(About this exercise) Say the number of lines holding the word "stylesheets" in the data, and leave out everything else.
::: The input
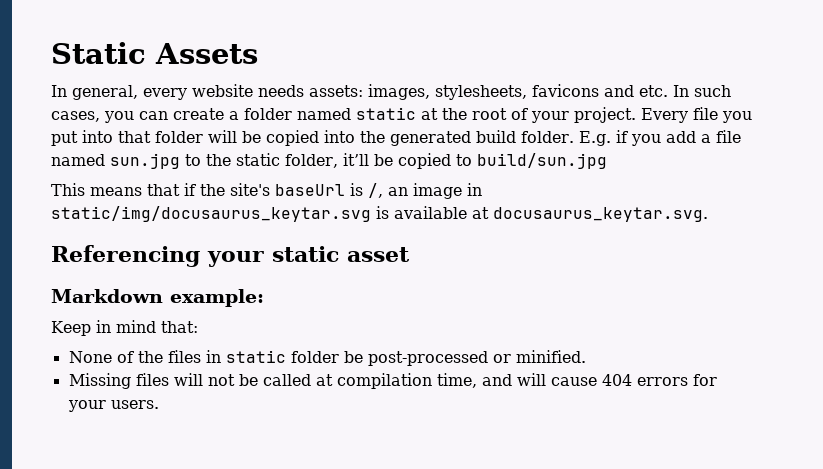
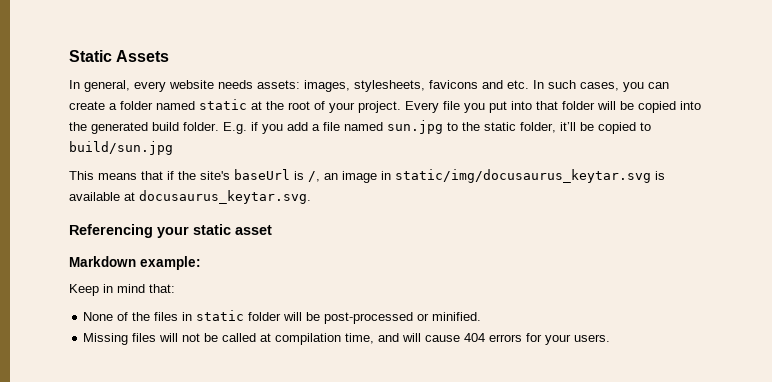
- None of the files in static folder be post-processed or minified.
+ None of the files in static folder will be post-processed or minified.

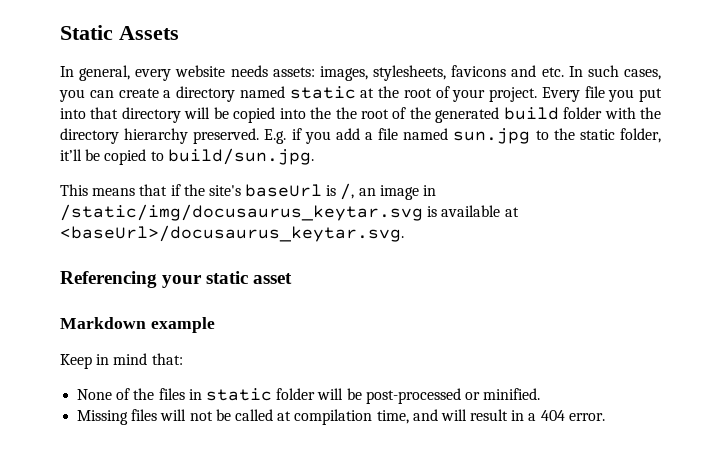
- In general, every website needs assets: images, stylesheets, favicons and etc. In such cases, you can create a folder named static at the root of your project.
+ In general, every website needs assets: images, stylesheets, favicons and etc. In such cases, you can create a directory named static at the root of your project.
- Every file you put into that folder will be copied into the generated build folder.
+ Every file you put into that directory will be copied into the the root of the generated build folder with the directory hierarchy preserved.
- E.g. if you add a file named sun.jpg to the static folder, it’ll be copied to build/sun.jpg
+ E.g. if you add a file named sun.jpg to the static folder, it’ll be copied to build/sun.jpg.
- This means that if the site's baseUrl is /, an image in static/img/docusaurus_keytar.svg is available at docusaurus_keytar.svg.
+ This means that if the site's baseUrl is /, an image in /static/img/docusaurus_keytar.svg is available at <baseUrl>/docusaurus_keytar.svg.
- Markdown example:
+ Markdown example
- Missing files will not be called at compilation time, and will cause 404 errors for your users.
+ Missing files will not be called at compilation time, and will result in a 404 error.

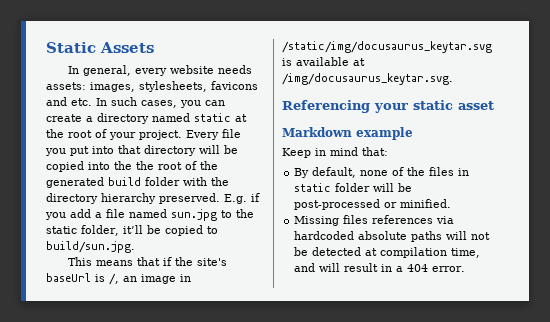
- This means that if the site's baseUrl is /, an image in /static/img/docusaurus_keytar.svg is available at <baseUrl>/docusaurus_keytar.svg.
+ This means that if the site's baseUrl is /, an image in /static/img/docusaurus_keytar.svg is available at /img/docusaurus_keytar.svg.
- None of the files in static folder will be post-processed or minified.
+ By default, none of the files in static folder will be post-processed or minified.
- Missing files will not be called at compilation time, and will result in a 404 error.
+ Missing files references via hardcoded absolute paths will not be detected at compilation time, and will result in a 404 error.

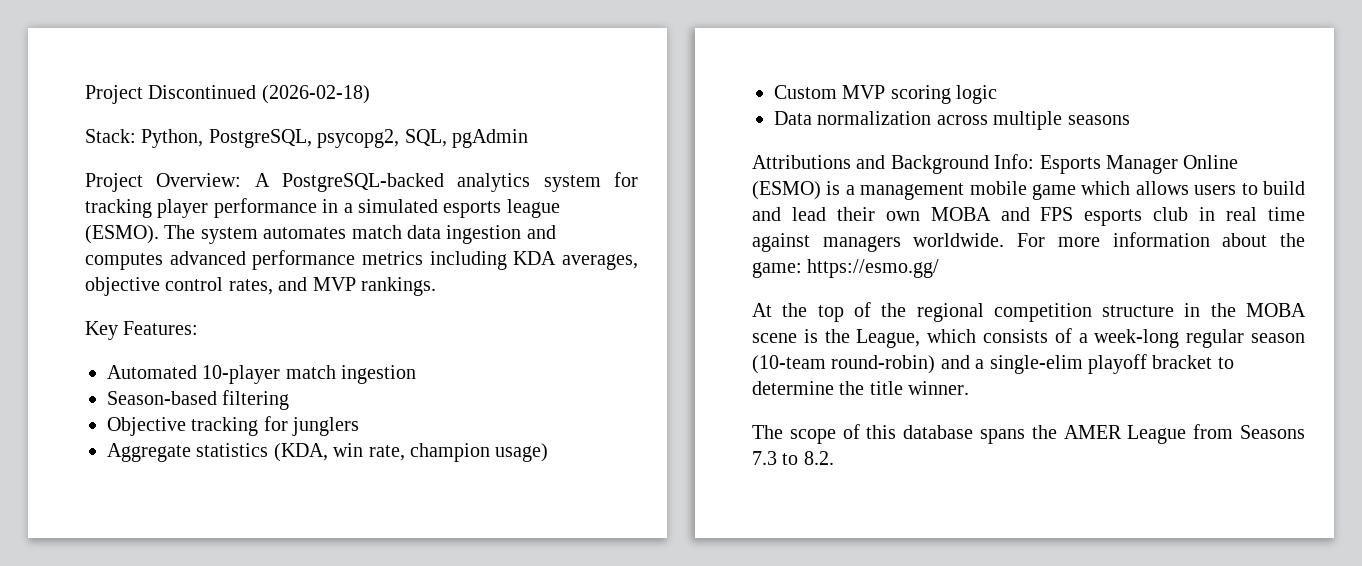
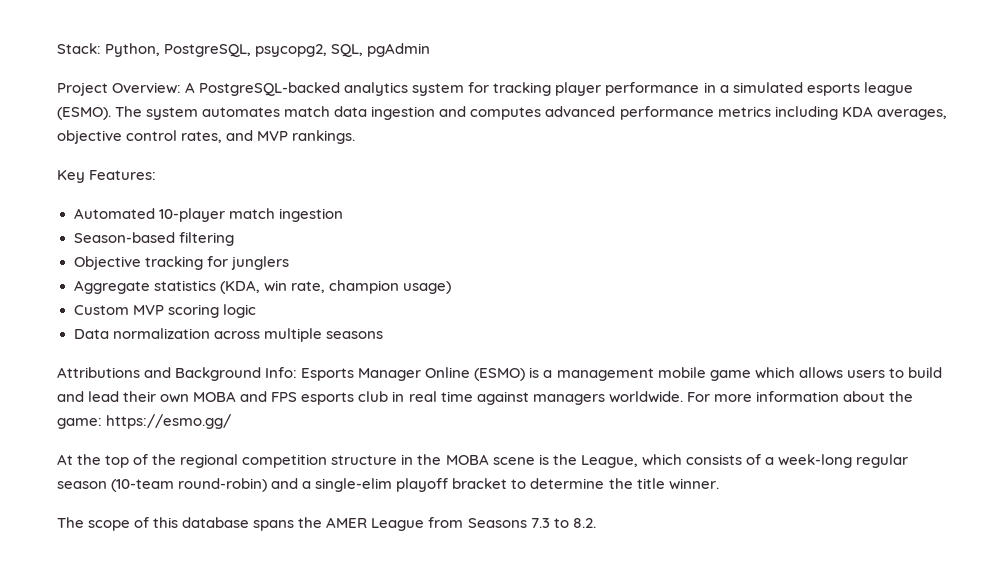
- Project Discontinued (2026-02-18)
::::::
(Result of the task) 2